Она набросилась на него, словно изголодавшаяся молодая пантера. Григорьев обнимал ее, целовал, ласкал и думал, что в Ленинграде у нее никого, очевидно, не было. Как и у него. В Сибири.
Через несколько дней Григорьев уехал, запретив Клаве его провожать. Почему-то он решил, что, если она его будет провожать, они непременно расстанутся. Клава нехотя согласилась. Едва он уехал, как она стала «наносить визиты». Синельников, Резникова, театр музкомедии, где играла и пела ее соседка по Владимирской Люся Ростовцева, тоже, как и она, «артистка второго положения». И даже Нелли Влад, который встретил ее радостно, даже чуть с перехлестом, что отметила Шульженко. По ее просьбе Елизавета Анисимовна возобновила с ней репетиции.

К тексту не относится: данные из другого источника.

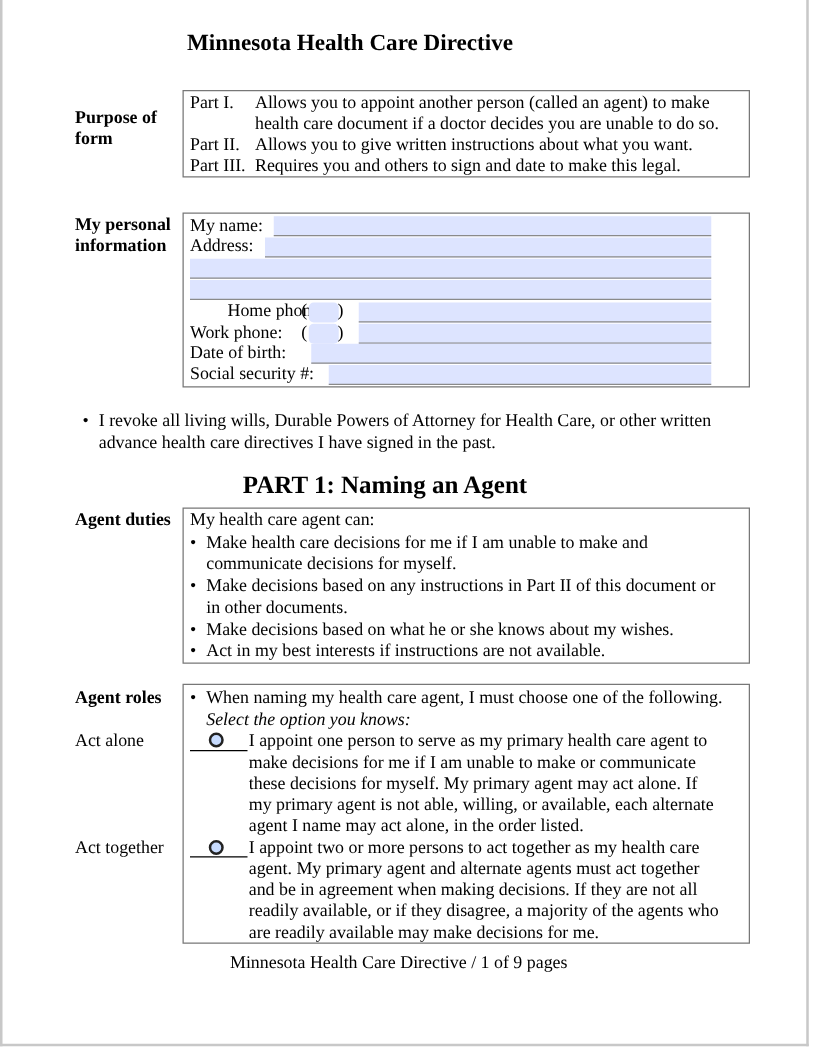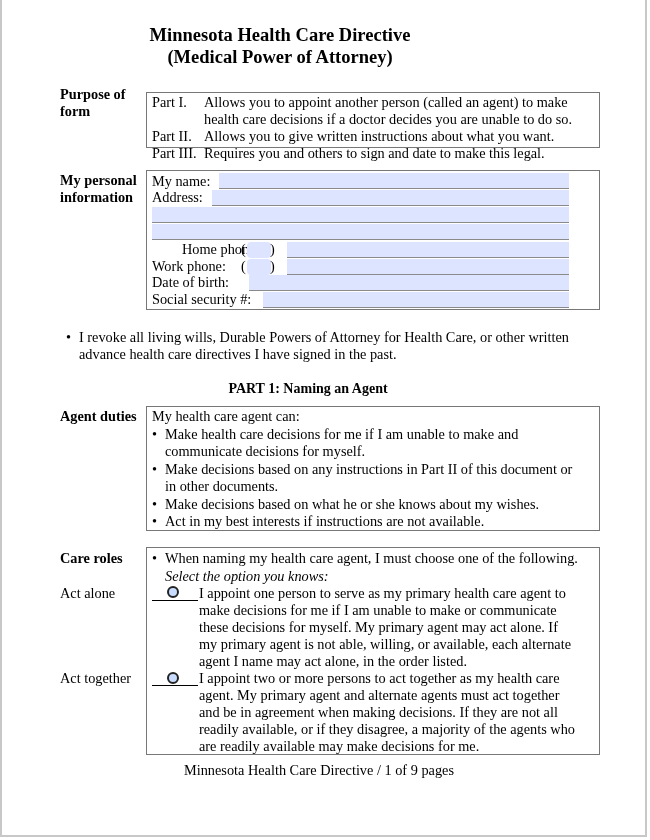--- a/index.html
+++ b/index.html
@@ -27,7 +27,6 @@
 <div class="page">
 
   <div class="title t1">Minnesota Health Care Directive</div>
-  <div class="title t2">(Medical Power of Attorney)</div>
 
   <div class="lbl" style="top:86px;">
     <div>Purpose of</div>

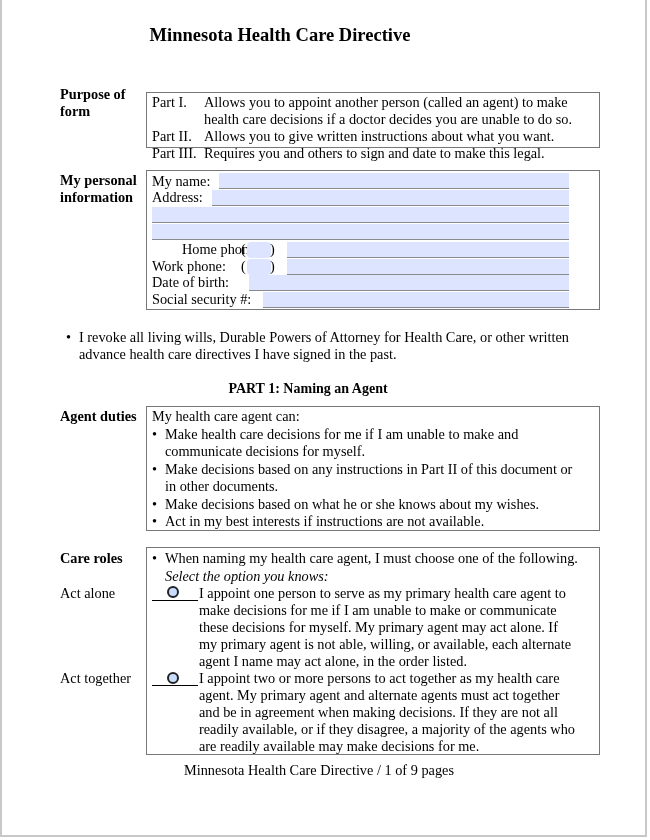--- a/index.html
+++ b/index.html
@@ -32,7 +32,7 @@
     <div>Purpose of</div>
     <div>form</div>
   </div>
-  <div class="box" style="top:92px; height:56px;">
+  <div class="box" style="top:72px; height:70px;">
     <div class="txt" style="left:5px; top:1px;">Part I.</div>
     <div class="txt" style="left:57px; top:1px;">Allows you to appoint another person (called an agent) to make</div>
     <div class="txt" style="left:57px; top:18px;">health care decisions if a doctor decides you are unable to do so.</div>

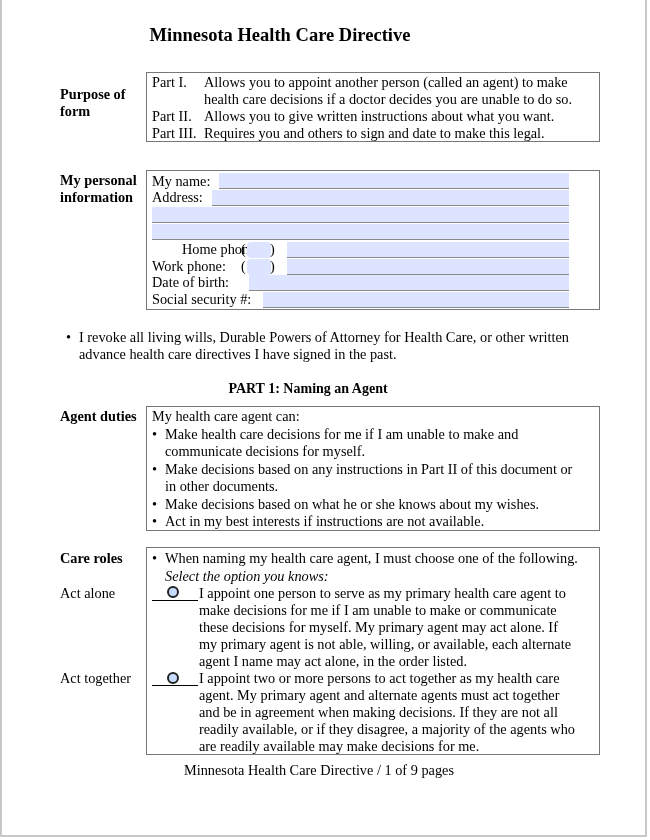--- a/index.html
+++ b/index.html
@@ -35,7 +35,7 @@
   <div class="box" style="top:72px; height:70px;">
     <div class="txt" style="left:5px; top:1px;">Part I.</div>
     <div class="txt" style="left:57px; top:1px;">Allows you to appoint another person (called an agent) to make</div>
-    <div class="txt" style="left:57px; top:18px;">health care decisions if a doctor decides you are unable to do so.</div>
+    <div class="txt" style="left:57px; top:18px;">health care document if a doctor decides you are unable to do so.</div>
     <div class="txt" style="left:5px; top:35px;">Part II.</div>
     <div class="txt" style="left:57px; top:35px;">Allows you to give written instructions about what you want.</div>
     <div class="txt" style="left:5px; top:52px;">Part III.</div>

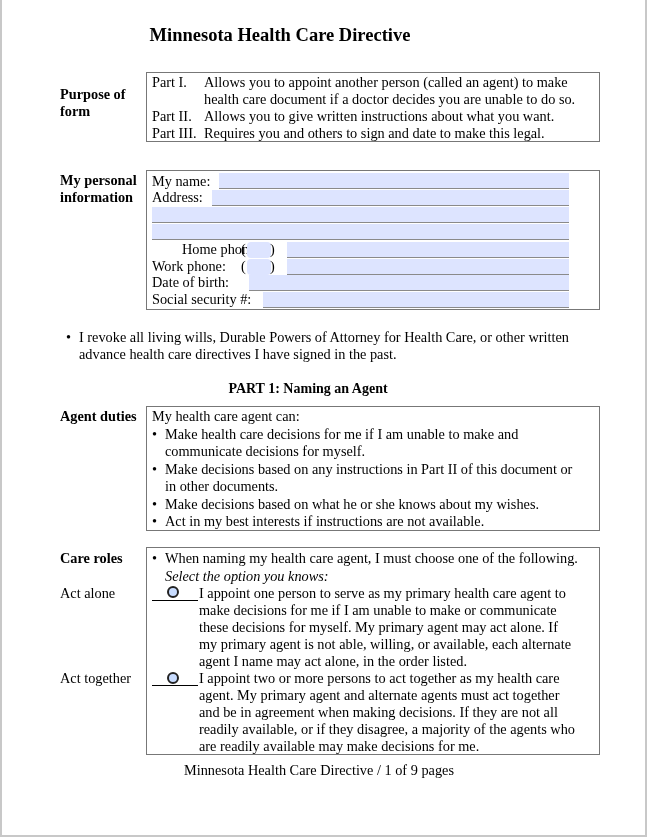--- a/index.html
+++ b/index.html
@@ -16,7 +16,7 @@
   .txt { position: absolute; font-size: 14.3px; line-height: 17px; white-space: nowrap; }
   .field { position: absolute; background: #dde4ff; border-bottom: 1px solid #8a8a8a; height: 15px; }
   .pfield { position: absolute; background: #dde4ff; height: 16px; border-radius: 4px; }
-  .center { position: absolute; left: 0; width: 612px; text-align: center; font-size: 14px; line-height: 17px; }
+  .center { position: absolute; left: 0; width: 612px; text-align: center; font-size: 20px; line-height: 17px; }
   .bullet::before { content: "\2022"; position: absolute; left: -13px; }
   .radio { position: absolute; width: 8px; height: 8px; border: 2px solid #222; border-radius: 50%; background: #c8dcff; }
   .uline { position: absolute; height: 0; border-bottom: 1px solid #000; }

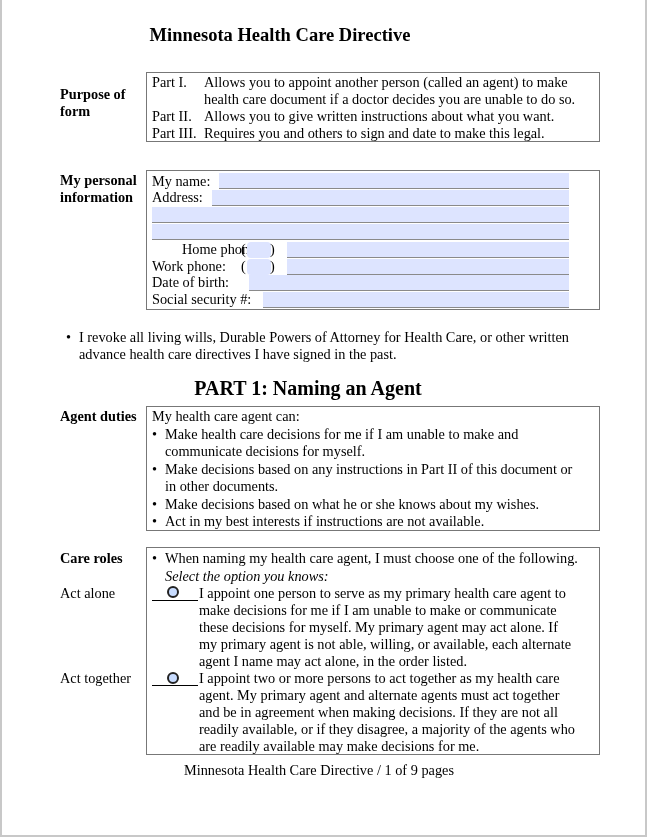--- a/index.html
+++ b/index.html
@@ -90,7 +90,7 @@
     <div class="txt bullet" style="left:18px; top:106px;">Act in my best interests if instructions are not available.</div>
   </div>
 
-  <div class="lbl" style="top:550px;">Care roles</div>
+  <div class="lbl" style="top:550px;">Agent roles</div>
   <div class="lbl normal" style="top:585px;">Act alone</div>
   <div class="lbl normal" style="top:670px;">Act together</div>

Оставалось еще несколько дней до начала гастролей в Москве. В Харькове в театре «Тиволи» выступала одесская эстрадная труппа. Клава пришла на концерт и была совершенно очарована молодой певицей Ядвигой Махиной. В конце двадцатых ее имя гремело по всей Украине, но в столицах ее знали мало, да она и не рвалась туда. Ее манера исполнения, стиль, умение держаться на сцене настолько захватили Клаву, что она приходила каждый вечер, чтобы послушать Ядвигу. На затемненной сцене было некое подобие декорации, которая напоминала утолок гостиной. В глубине в старинном кресле у столика под абажуром сидела утомленная жизнью Ядвига Махина. Голос у нее был низкий, бархатный, пела она негромко, часто переходя на мелодекламацию. Зрители завороженно внимали. Стояла звенящая тишина. Ядвиге не надо было напрягать связки, чтобы ее услышали в последних рядах. Больше всего Клаву поразило, как Махина произносила текст. У нее был южнорусский говор, но удивительно — в каждом слове были слышны четкие окончания и твердые согласные. Однажды вечером Махина поднялась с кресла и тихо и проникновенно сообщила:
— Премьера песни. Молодой композитор Матвей Блантер. «Фудзияма».
Это была песенка о японских Ромео и Джульетте. Традиционно благожелательная публика неистовствовала. «Фудзияма» была исполнена еще дважды.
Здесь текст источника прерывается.